南北朝合一
 
その昔、延元元年に後醍醐天皇が吉野にお入りになって、もう一方の皇統をお立てになってから数十年、南北の間に合戦があった。しかし次第に南朝方の勢いが衰えてきて、元中九年になって南北は和親して南帝・後亀山天皇と皇太子・寛成親王は京都にお帰りになって嵯峨野に赴き大覚寺を皇居とされた。神器も同じく京都に渡御した。南帝に尊号を奉って「太上天皇」と申し上げた。このときに初めて南北が一統したのであった。北朝では明徳三年のことである。

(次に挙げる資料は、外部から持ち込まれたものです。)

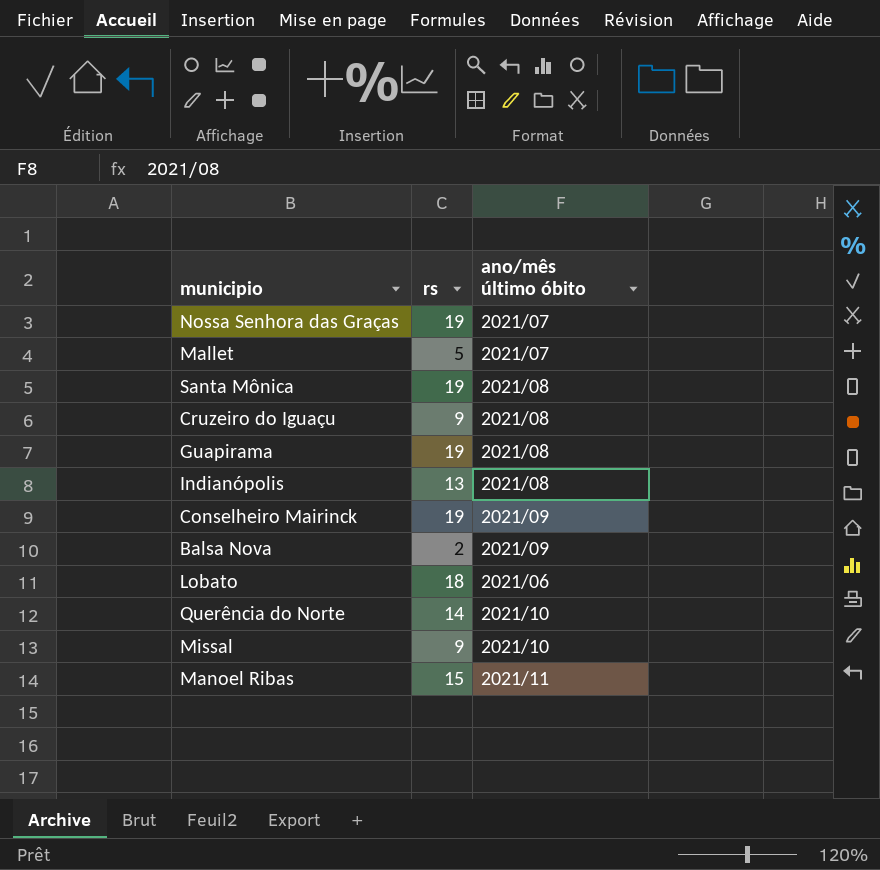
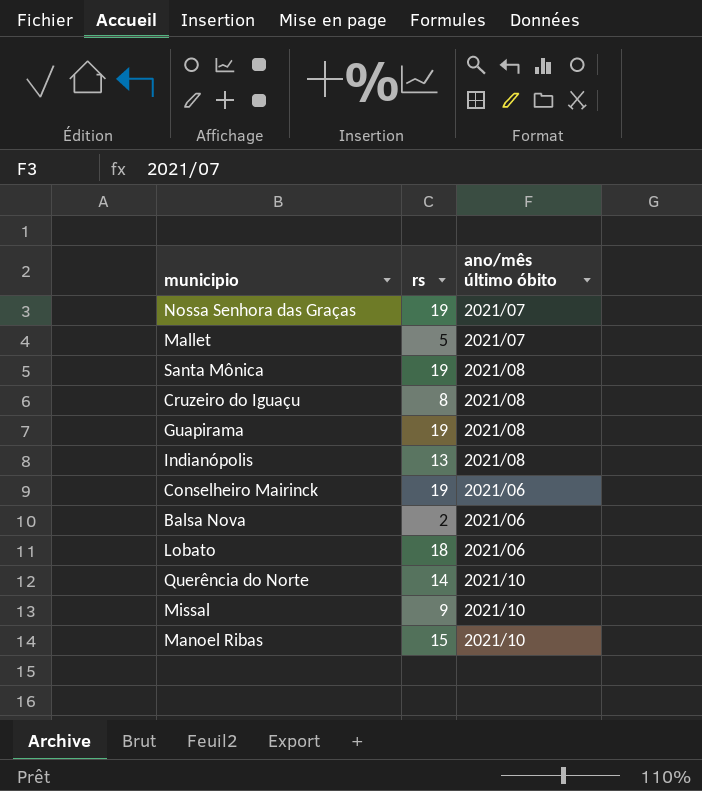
Cruzeiro do Iguaçu | rs: 9 -> 8
Conselheiro Mairinck | ano/mês último óbito: 2021/09 -> 2021/06
Balsa Nova | ano/mês último óbito: 2021/09 -> 2021/06
Manoel Ribas | ano/mês último óbito: 2021/11 -> 2021/10

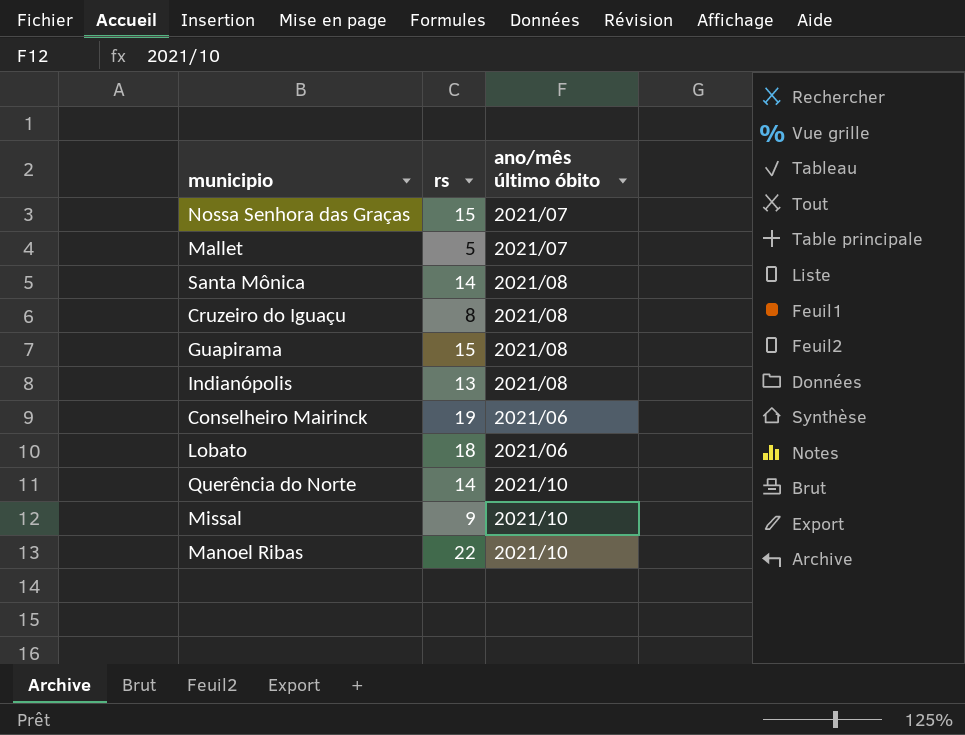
row Balsa Nova: 2 | 2021/06 -> none
Nossa Senhora das Graças | rs: 19 -> 15
Santa Mônica | rs: 19 -> 14
Guapirama | rs: 19 -> 15
Manoel Ribas | rs: 15 -> 22

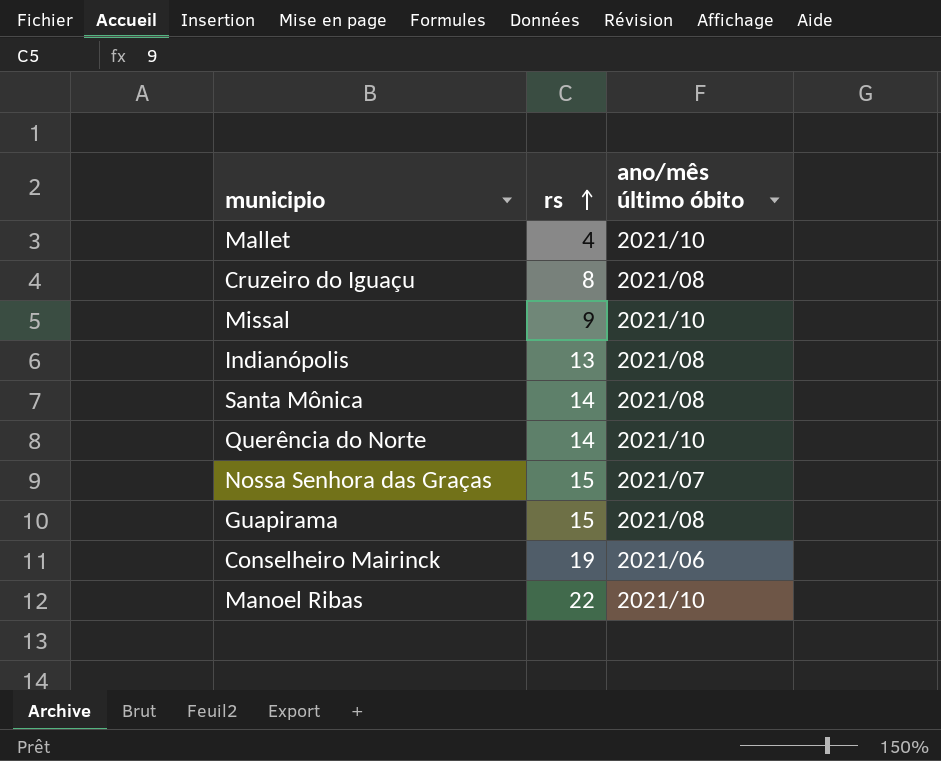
row order: none -> rs ascending
row Lobato: 18 | 2021/06 -> none
Mallet | rs: 5 -> 4
Mallet | ano/mês último óbito: 2021/07 -> 2021/10

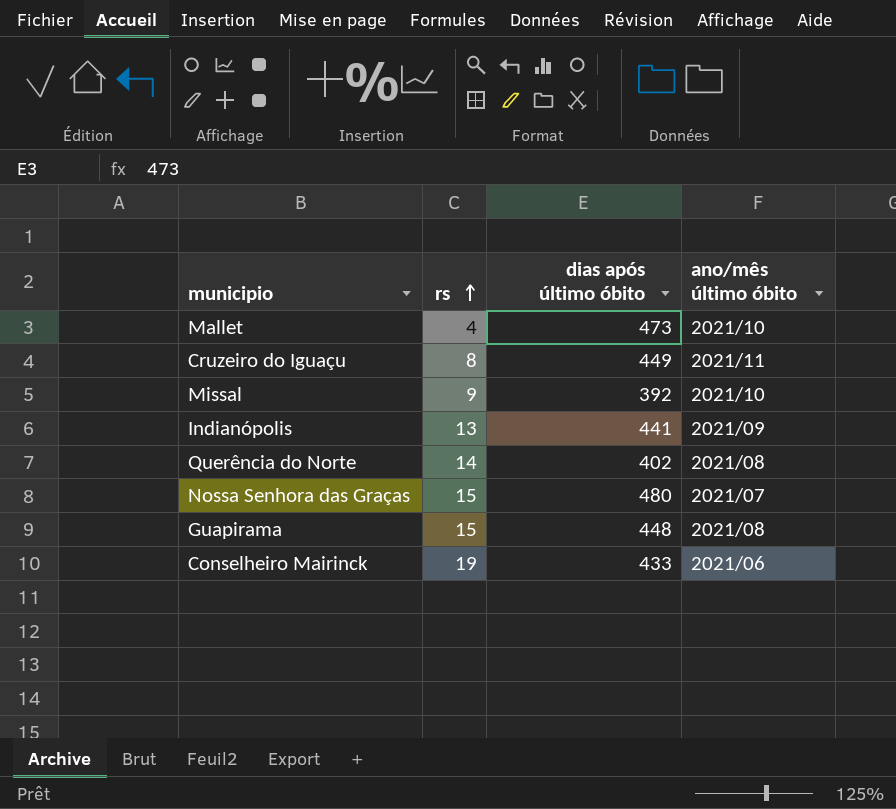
column dias após último óbito | position: none -> 3
row Santa Mônica: 14 | 2021/08 -> none
row Manoel Ribas: 22 | 2021/10 -> none
Cruzeiro do Iguaçu | ano/mês último óbito: 2021/08 -> 2021/11
Indianópolis | ano/mês último óbito: 2021/08 -> 2021/09
Querência do Norte | ano/mês último óbito: 2021/10 -> 2021/08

しかし南朝に伺候していた人々は、なお吉野に残留して吉野十八郷と十津川郷を支配して北朝には降らなかった。その人々とは、四条三位資行・日野右少弁邦氏・中園左右衛門佐宗頼、武士では越智伊予守通頼・楠木次郎正秀・和田新三郎正高・橋本兵庫助・三輪左衛門尉・宇野掃部介・神宮寺孫三郎・八尾伊賀守・佐和四郎左衛門尉・秋山安房守・恩地伊賀七郎・贄河左近将監・野上右馬助・福塚新判官・山本修理亮・湯浅式部少輔・真木美作守・真木新左衛門尉・坂部十郎などである。

ところが幕府は、これほどの小勢に軍勢を動かして合戦しても仕方がない、そのうちに降ってくるであろうなどと大様に構えて放っておいた。これらの人々も、南帝の皇子・寛成親王が京都で皇太子にお立ちになって皇位に即かれれば、そのときは幕府とも和睦してもよいであろうと、吉野より他へ打って出るようなことはなかったのだった。